● Information:
==================================================

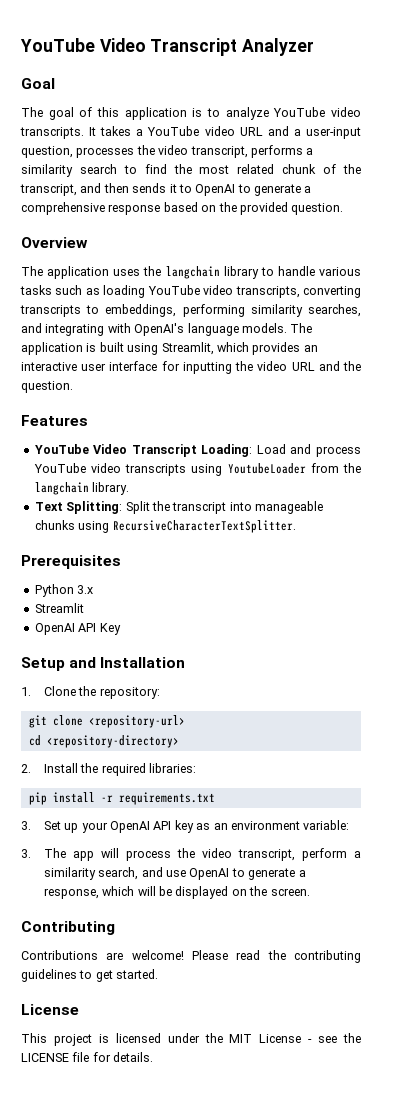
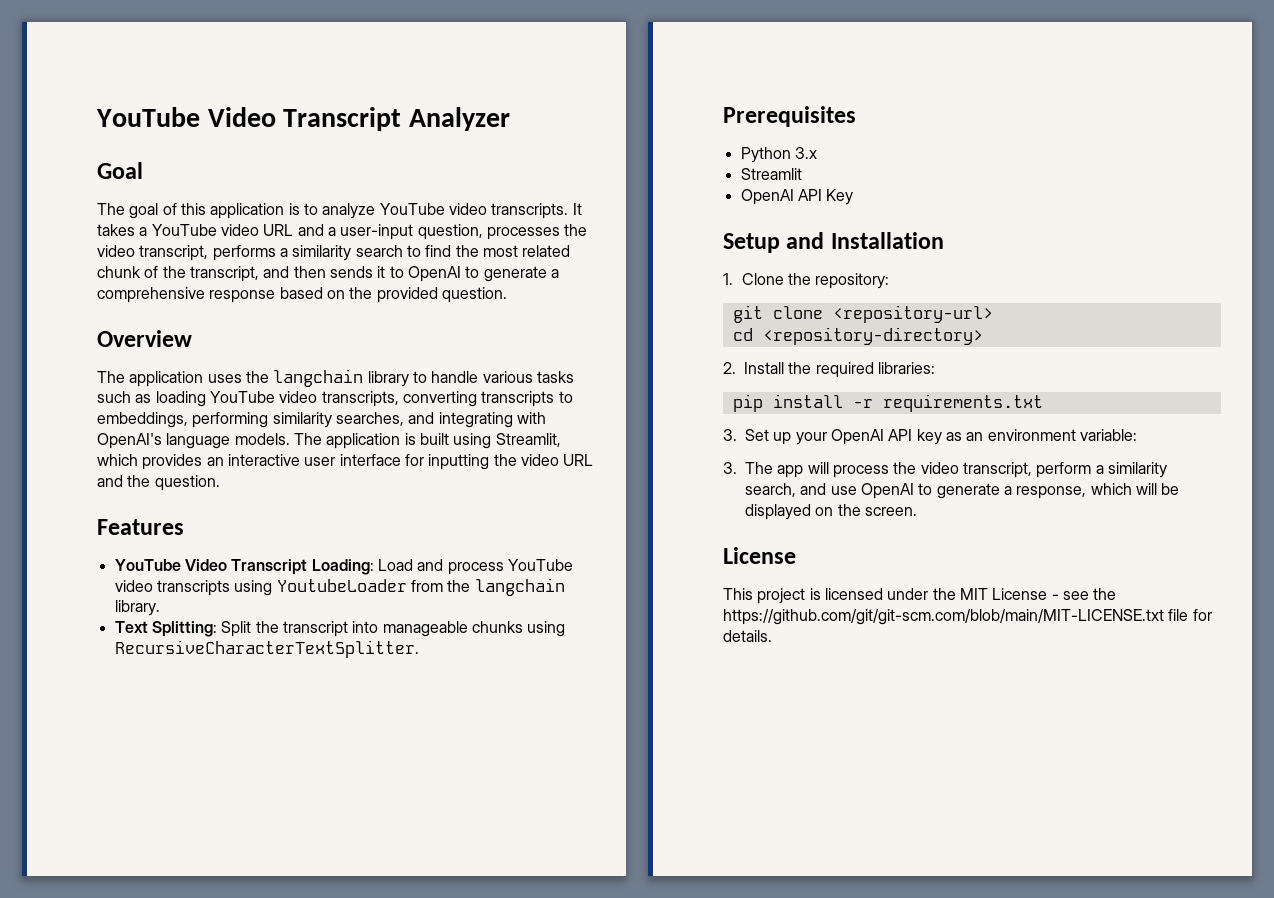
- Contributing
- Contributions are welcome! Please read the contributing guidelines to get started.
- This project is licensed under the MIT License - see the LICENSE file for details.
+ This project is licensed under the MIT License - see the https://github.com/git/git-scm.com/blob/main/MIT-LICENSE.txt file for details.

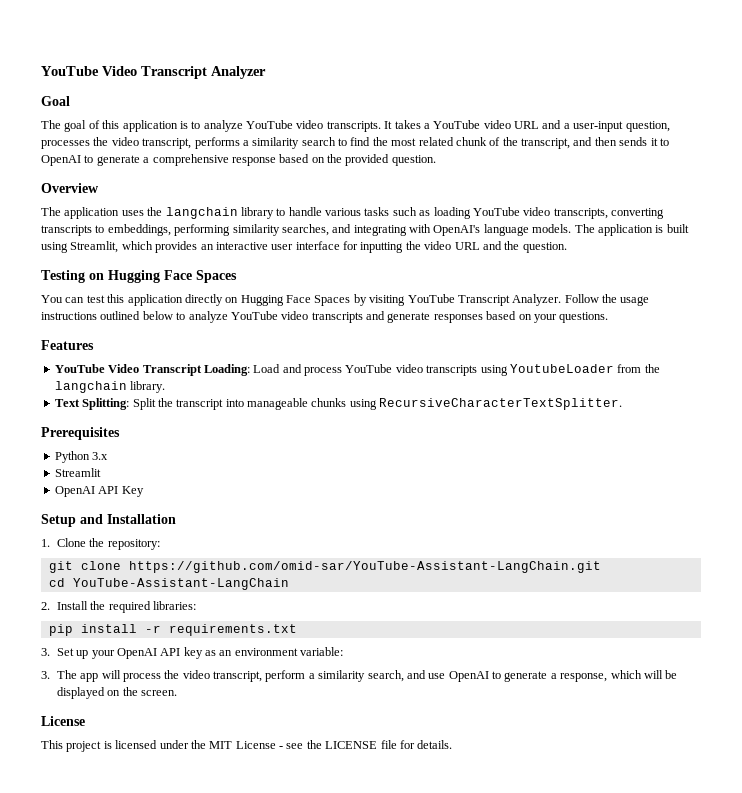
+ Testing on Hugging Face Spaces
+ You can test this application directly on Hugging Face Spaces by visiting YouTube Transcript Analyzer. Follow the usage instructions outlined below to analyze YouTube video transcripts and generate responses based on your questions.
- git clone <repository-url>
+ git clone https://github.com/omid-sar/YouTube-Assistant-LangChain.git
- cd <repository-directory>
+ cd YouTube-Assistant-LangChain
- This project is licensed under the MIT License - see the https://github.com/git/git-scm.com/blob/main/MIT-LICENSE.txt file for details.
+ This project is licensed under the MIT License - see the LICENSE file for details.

==================================================

● Task objective:
The response should consist of the number of lines in the data that hold the word "https", with nothing added.

● Response:
3